◆ Exercise aim:
Line by line, please look for the word "randrom" in the following records, then copy each line you find it in.
(Dataset records)
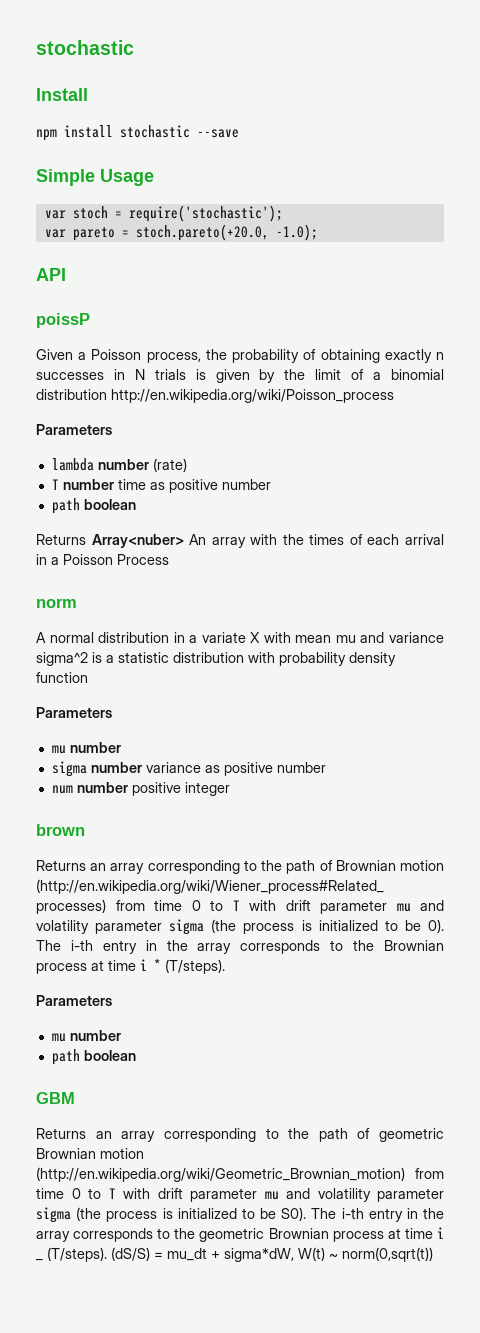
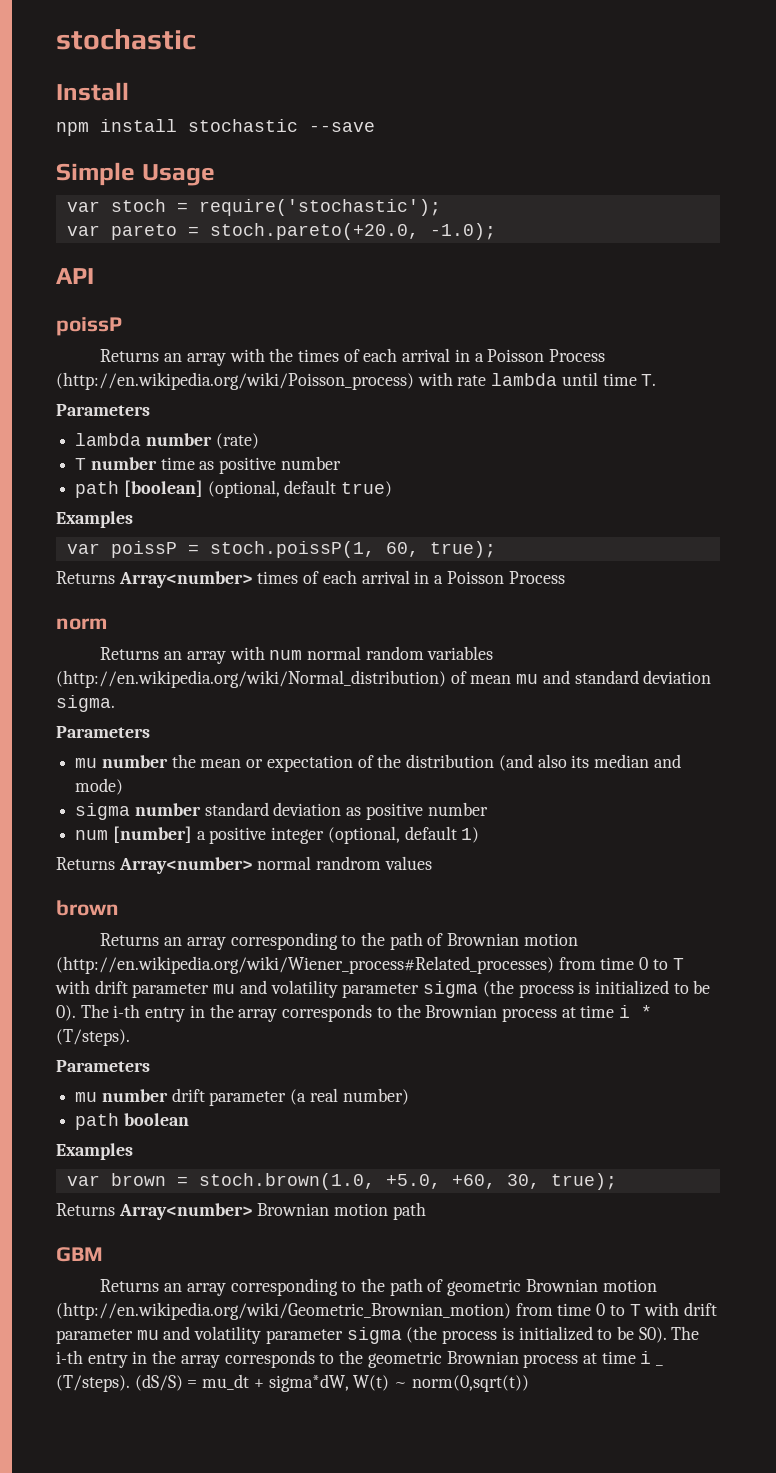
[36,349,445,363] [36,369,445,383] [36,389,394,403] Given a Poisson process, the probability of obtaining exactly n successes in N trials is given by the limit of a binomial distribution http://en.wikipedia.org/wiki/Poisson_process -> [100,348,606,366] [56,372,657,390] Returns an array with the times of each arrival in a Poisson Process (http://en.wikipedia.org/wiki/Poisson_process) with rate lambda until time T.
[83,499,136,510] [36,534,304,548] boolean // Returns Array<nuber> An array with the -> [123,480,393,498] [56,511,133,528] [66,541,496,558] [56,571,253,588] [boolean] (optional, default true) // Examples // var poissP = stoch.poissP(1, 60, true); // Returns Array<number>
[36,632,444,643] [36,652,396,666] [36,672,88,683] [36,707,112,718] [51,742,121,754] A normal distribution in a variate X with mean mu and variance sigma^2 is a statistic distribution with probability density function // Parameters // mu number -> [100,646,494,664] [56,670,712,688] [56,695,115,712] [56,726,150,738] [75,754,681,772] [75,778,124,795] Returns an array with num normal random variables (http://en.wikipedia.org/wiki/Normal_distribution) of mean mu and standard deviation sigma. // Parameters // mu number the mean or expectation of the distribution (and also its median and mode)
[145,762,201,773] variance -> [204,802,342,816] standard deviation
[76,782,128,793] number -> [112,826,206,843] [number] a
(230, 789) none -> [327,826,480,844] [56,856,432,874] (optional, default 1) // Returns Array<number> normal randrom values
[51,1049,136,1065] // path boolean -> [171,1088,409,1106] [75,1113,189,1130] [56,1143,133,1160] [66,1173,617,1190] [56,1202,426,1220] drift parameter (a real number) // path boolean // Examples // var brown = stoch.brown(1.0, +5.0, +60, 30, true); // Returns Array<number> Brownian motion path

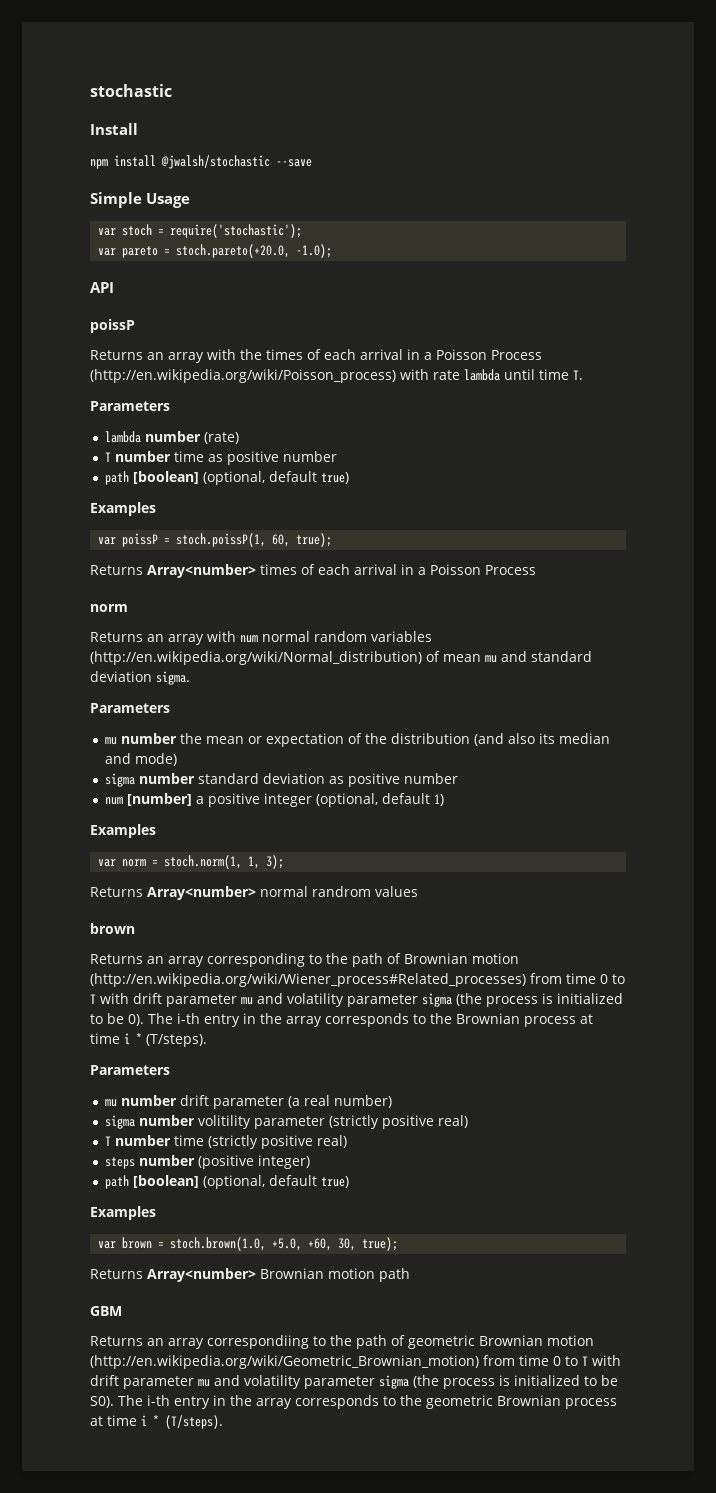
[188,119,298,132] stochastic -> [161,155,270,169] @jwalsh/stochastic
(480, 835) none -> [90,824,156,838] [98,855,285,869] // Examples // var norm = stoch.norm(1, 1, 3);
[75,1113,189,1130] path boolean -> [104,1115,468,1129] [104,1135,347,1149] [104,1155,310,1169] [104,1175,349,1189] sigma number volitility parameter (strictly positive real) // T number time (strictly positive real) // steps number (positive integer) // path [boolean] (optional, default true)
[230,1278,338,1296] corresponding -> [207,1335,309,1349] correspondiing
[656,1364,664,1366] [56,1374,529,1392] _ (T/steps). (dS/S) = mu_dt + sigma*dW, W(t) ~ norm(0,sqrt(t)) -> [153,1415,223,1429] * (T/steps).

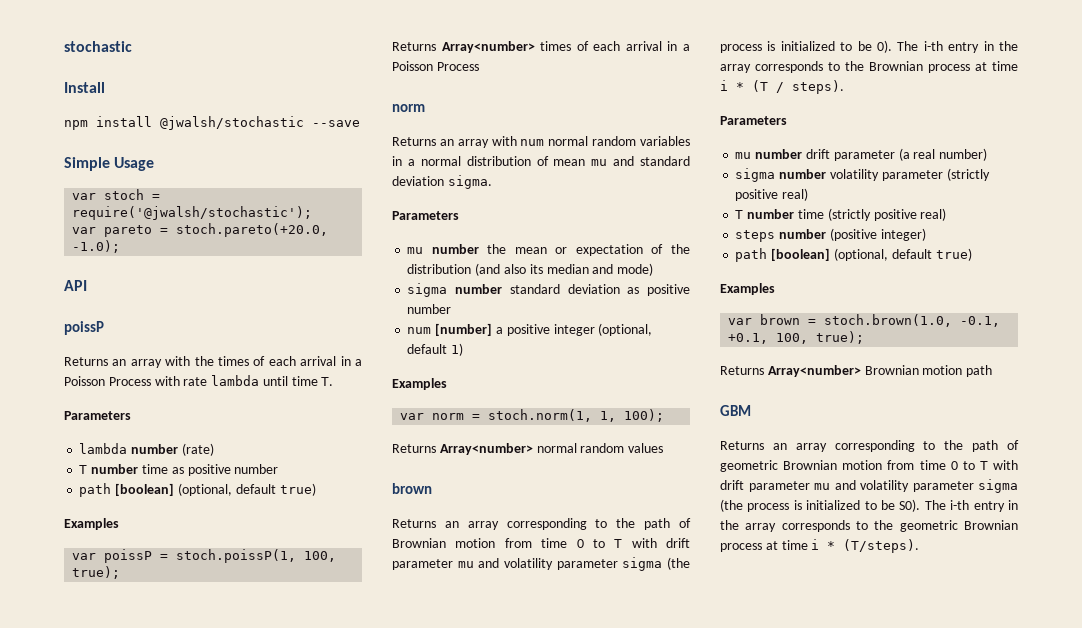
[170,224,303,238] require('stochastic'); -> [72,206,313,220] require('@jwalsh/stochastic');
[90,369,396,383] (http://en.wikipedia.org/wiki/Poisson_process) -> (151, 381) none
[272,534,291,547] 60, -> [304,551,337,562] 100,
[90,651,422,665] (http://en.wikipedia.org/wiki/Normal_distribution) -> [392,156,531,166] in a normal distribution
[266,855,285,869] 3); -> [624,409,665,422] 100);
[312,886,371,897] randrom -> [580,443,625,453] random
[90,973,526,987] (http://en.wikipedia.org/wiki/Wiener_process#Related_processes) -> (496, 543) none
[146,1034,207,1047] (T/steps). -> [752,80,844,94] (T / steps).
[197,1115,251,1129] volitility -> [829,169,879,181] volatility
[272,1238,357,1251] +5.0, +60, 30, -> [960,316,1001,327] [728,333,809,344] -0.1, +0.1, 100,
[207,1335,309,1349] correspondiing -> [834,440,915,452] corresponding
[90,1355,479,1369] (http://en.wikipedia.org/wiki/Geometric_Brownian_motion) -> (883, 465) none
(End Dataset records)
(Dataset records)
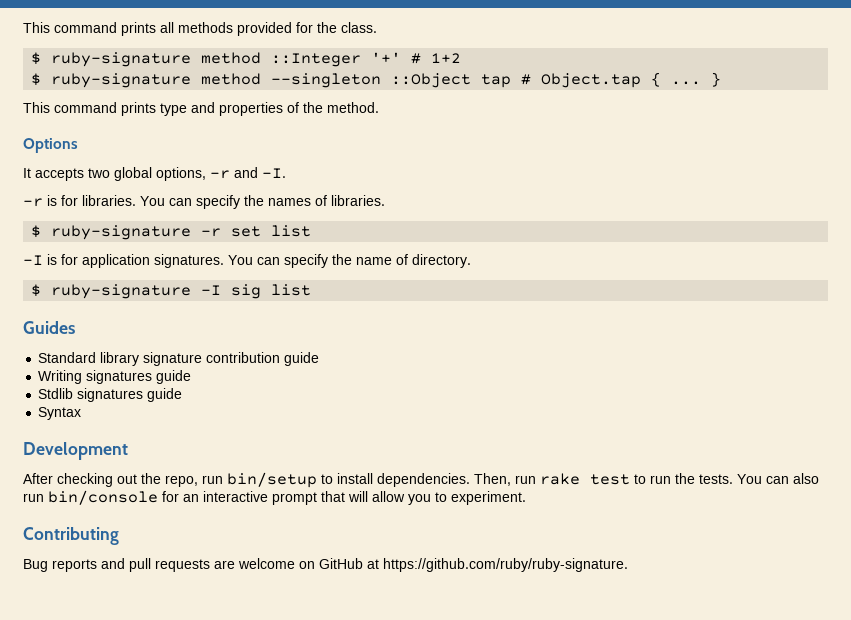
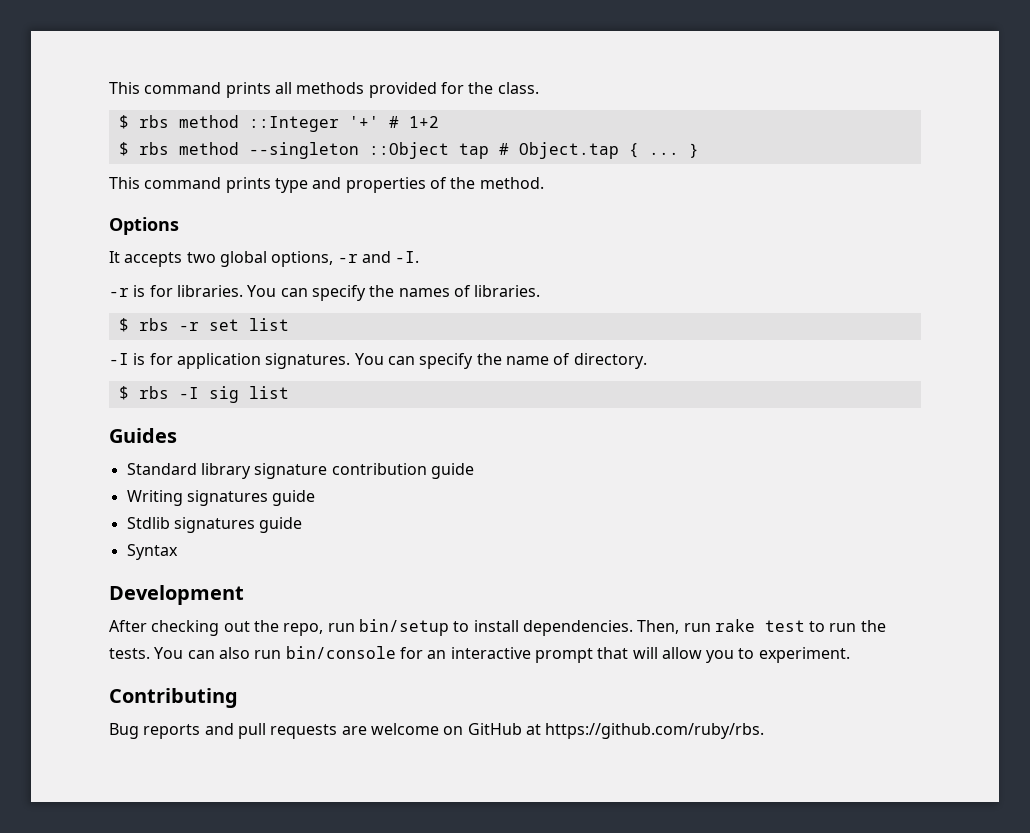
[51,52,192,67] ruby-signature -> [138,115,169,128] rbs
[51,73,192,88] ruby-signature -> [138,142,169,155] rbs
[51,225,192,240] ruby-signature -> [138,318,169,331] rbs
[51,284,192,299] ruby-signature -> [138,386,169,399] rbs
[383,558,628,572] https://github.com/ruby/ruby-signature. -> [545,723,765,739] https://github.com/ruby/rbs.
(End Dataset records)
◆ Task result:
(230, 789) none -> [327,826,480,844] [56,856,432,874] (optional, default 1) // Returns Array<number> normal randrom values
[312,886,371,897] randrom -> [580,443,625,453] random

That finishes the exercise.